- [Work to be completed]:
Reproduce each line of the data exactly as it is.

################

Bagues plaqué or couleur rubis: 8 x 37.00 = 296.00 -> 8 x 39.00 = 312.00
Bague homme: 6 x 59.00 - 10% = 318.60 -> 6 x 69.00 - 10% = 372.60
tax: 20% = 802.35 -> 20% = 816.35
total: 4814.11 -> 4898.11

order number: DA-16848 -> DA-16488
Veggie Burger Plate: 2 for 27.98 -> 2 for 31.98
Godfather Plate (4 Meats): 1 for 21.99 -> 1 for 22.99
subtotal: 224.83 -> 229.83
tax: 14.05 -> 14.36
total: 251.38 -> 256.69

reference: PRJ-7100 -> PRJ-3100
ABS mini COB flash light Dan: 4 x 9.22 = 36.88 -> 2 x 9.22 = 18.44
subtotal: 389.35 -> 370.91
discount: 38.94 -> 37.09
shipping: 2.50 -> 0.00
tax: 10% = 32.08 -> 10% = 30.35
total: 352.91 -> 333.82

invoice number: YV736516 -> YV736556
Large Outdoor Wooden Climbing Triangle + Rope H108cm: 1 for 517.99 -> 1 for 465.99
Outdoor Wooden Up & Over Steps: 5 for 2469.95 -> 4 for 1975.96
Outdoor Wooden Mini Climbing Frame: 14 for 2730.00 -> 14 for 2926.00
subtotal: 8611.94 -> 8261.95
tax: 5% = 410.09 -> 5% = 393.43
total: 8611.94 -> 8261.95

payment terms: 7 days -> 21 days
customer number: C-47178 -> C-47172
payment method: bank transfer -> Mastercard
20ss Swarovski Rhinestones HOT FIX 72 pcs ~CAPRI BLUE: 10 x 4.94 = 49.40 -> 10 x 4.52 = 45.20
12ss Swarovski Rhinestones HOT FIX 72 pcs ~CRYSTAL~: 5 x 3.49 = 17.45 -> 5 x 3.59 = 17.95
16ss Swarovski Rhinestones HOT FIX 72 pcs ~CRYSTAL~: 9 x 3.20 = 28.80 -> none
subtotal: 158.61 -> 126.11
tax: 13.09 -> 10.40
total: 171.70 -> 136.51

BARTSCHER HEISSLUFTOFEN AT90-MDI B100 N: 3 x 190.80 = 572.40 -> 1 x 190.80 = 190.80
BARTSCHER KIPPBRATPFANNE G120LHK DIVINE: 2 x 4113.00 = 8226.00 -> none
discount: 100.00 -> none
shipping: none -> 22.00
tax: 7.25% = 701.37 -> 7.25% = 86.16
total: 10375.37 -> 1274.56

################

- [Answer box]:
Bagues plaqué or couleur rubis: 8 x 37.00 = 296.00 -> 8 x 39.00 = 312.00
Bague homme: 6 x 59.00 - 10% = 318.60 -> 6 x 69.00 - 10% = 372.60
tax: 20% = 802.35 -> 20% = 816.35
total: 4814.11 -> 4898.11

order number: DA-16848 -> DA-16488
Veggie Burger Plate: 2 for 27.98 -> 2 for 31.98
Godfather Plate (4 Meats): 1 for 21.99 -> 1 for 22.99
subtotal: 224.83 -> 229.83
tax: 14.05 -> 14.36
total: 251.38 -> 256.69

reference: PRJ-7100 -> PRJ-3100
ABS mini COB flash light Dan: 4 x 9.22 = 36.88 -> 2 x 9.22 = 18.44
subtotal: 389.35 -> 370.91
discount: 38.94 -> 37.09
shipping: 2.50 -> 0.00
tax: 10% = 32.08 -> 10% = 30.35
total: 352.91 -> 333.82

invoice number: YV736516 -> YV736556
Large Outdoor Wooden Climbing Triangle + Rope H108cm: 1 for 517.99 -> 1 for 465.99
Outdoor Wooden Up & Over Steps: 5 for 2469.95 -> 4 for 1975.96
Outdoor Wooden Mini Climbing Frame: 14 for 2730.00 -> 14 for 2926.00
subtotal: 8611.94 -> 8261.95
tax: 5% = 410.09 -> 5% = 393.43
total: 8611.94 -> 8261.95

payment terms: 7 days -> 21 days
customer number: C-47178 -> C-47172
payment method: bank transfer -> Mastercard
20ss Swarovski Rhinestones HOT FIX 72 pcs ~CAPRI BLUE: 10 x 4.94 = 49.40 -> 10 x 4.52 = 45.20
12ss Swarovski Rhinestones HOT FIX 72 pcs ~CRYSTAL~: 5 x 3.49 = 17.45 -> 5 x 3.59 = 17.95
16ss Swarovski Rhinestones HOT FIX 72 pcs ~CRYSTAL~: 9 x 3.20 = 28.80 -> none
subtotal: 158.61 -> 126.11
tax: 13.09 -> 10.40
total: 171.70 -> 136.51

BARTSCHER HEISSLUFTOFEN AT90-MDI B100 N: 3 x 190.80 = 572.40 -> 1 x 190.80 = 190.80
BARTSCHER KIPPBRATPFANNE G120LHK DIVINE: 2 x 4113.00 = 8226.00 -> none
discount: 100.00 -> none
shipping: none -> 22.00
tax: 7.25% = 701.37 -> 7.25% = 86.16
total: 10375.37 -> 1274.56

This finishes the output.